In this crazy, weird world, it seems that it is getting more and more difficult to find a nice, genuine, and loyal partner.
Of course, I’ve met some nice guys too. But I’ve turned them down because I was not feeling ‘the spark’ with them even though they were very interested in getting to know me. I never gave them a decent chance to date me, thus I never really realized that perhaps they were the ones who would have given me all the love and respect I long for.
They were always understanding of my lame excuses for canceling our date. They were the ones that never gave up on me. But I let them go without knowing that I was sabotaging myself.
I know emotionally unavailable men attract you. The ones who would give you their full attention and flirt with you for two hours straight and then go MIA the next four days only to reappear back in your life giving you bullshit excuses.

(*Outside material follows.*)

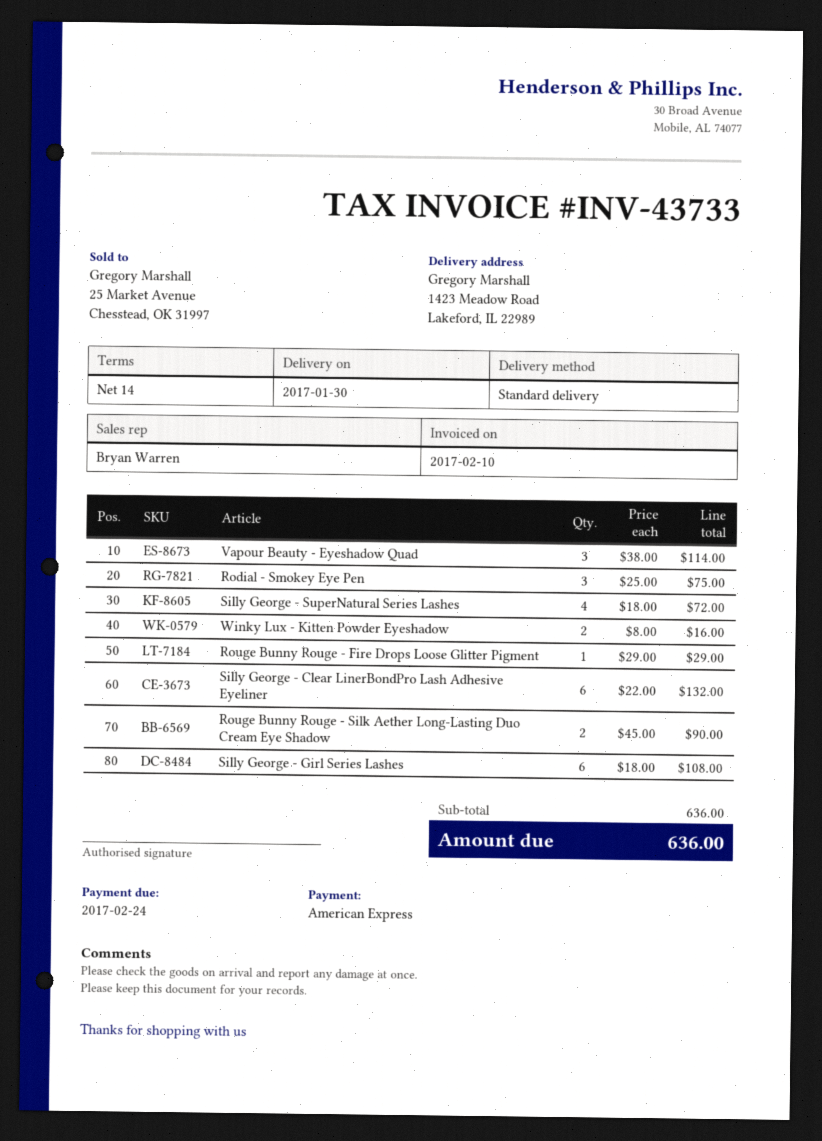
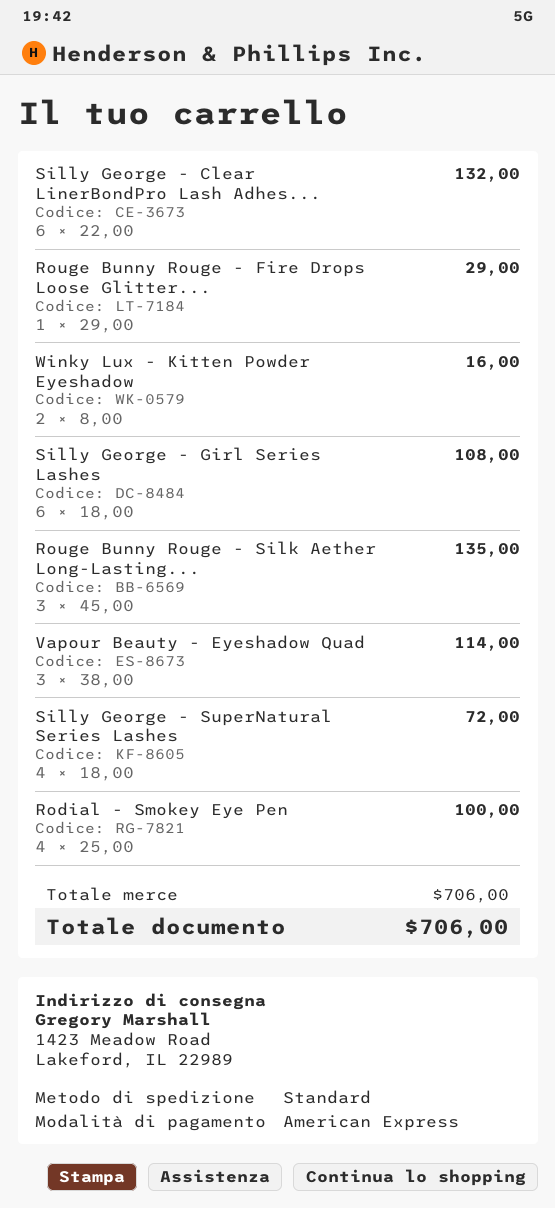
Rodial - Smokey Eye Pen: 3 x 25.00 = 75.00 -> 4 x 25.00 = 100.00
Rouge Bunny Rouge - Silk Aether Long-Lasting Duo Cream Eye Shadow: 2 x 45.00 = 90.00 -> 3 x 45.00 = 135.00
subtotal: 636.00 -> 706.00
total: 636.00 -> 706.00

And you are after those guys. Those guys who refuse to be tied down, who fear monogamy and commitment more than anything, who are terrified of missing out on another woman. I get it. I know how you feel because I was in the exact same position as you.
I was always falling in love with the ones with deep issues and insecurities that were hidden behind their alpha male behavior. These men regardless of their lack of self-confidence were still shining like the shiniest objects. And I happened to love glitter.

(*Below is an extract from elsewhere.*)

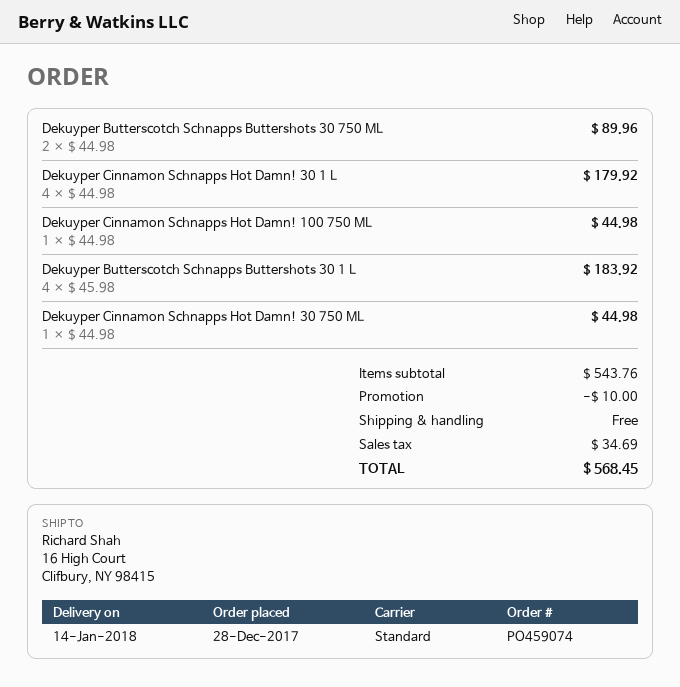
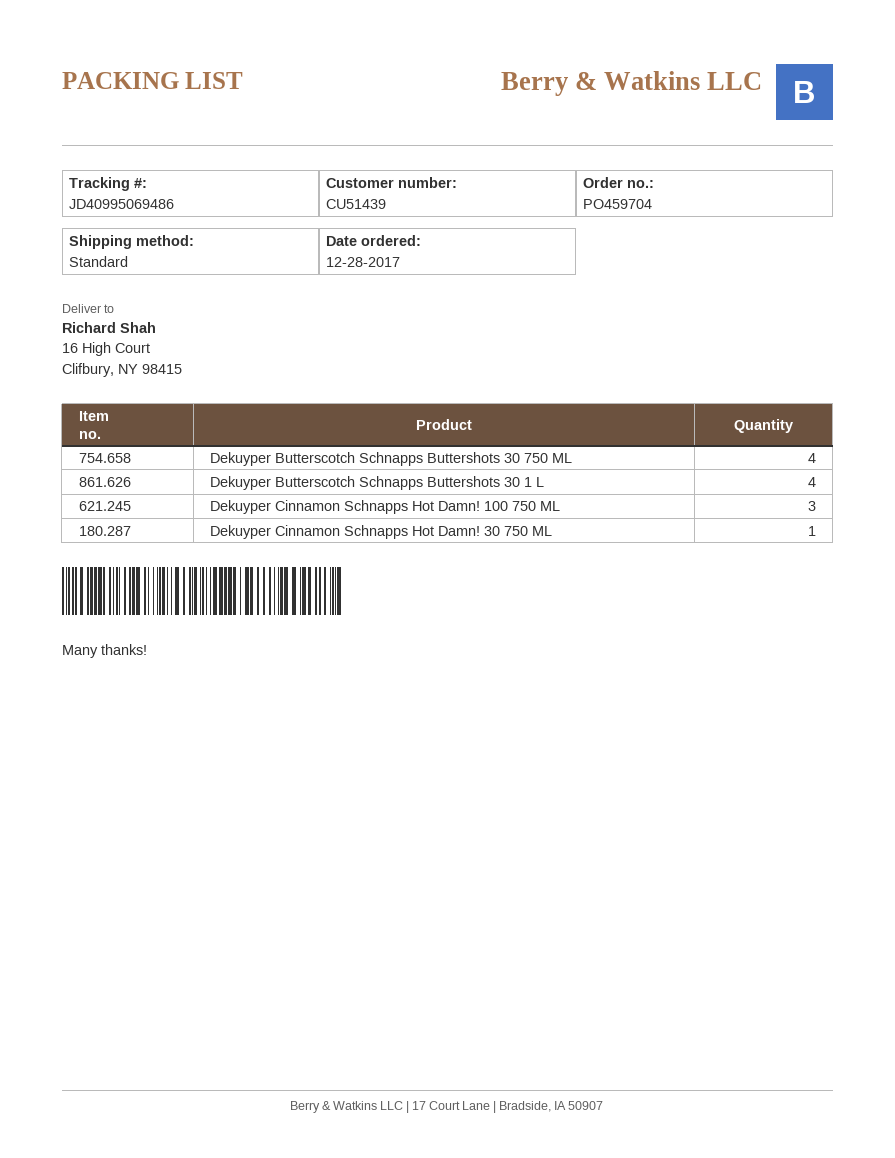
order number: PO459074 -> PO459704
Dekuyper Butterscotch Schnapps Buttershots 30 750 ML: 2 -> 4
Dekuyper Cinnamon Schnapps Hot Damn! 30 1 L: 4 -> none
Dekuyper Cinnamon Schnapps Hot Damn! 100 750 ML: 1 -> 3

I failed to realize that I was the one with commitment issues. I was the one who was always picking the emotionally unavailable men because I have been emotionally unavailable myself. I was just looking for someone to mirror me.
I was only hiding behind a façade of independence, strength, and confidence – not allowing anyone near my heart. I was so terribly scared of commitment that I was always sabotaging my relationships and running away as soon as they started getting more serious.
I was doing this unconsciously. Because my fight-or-flight system was influencing my behavior. Because it was safer for my heart that way.
I was so terribly burned in the past that I was so fucking afraid of getting my heart on fire again.
I know the pain. I know the struggle. But the sooner you realize that you are standing on the way of your happiness, then maybe you’ll give a chance to the nice guy who is courting you for months. And maybe it will turn to something beautiful and everlasting.
The moment you decide to stop giving chances to fuckboys, you’ll see the beauty of being in a healthy, loving, and stable relationship with a man who cares about you and makes you happy.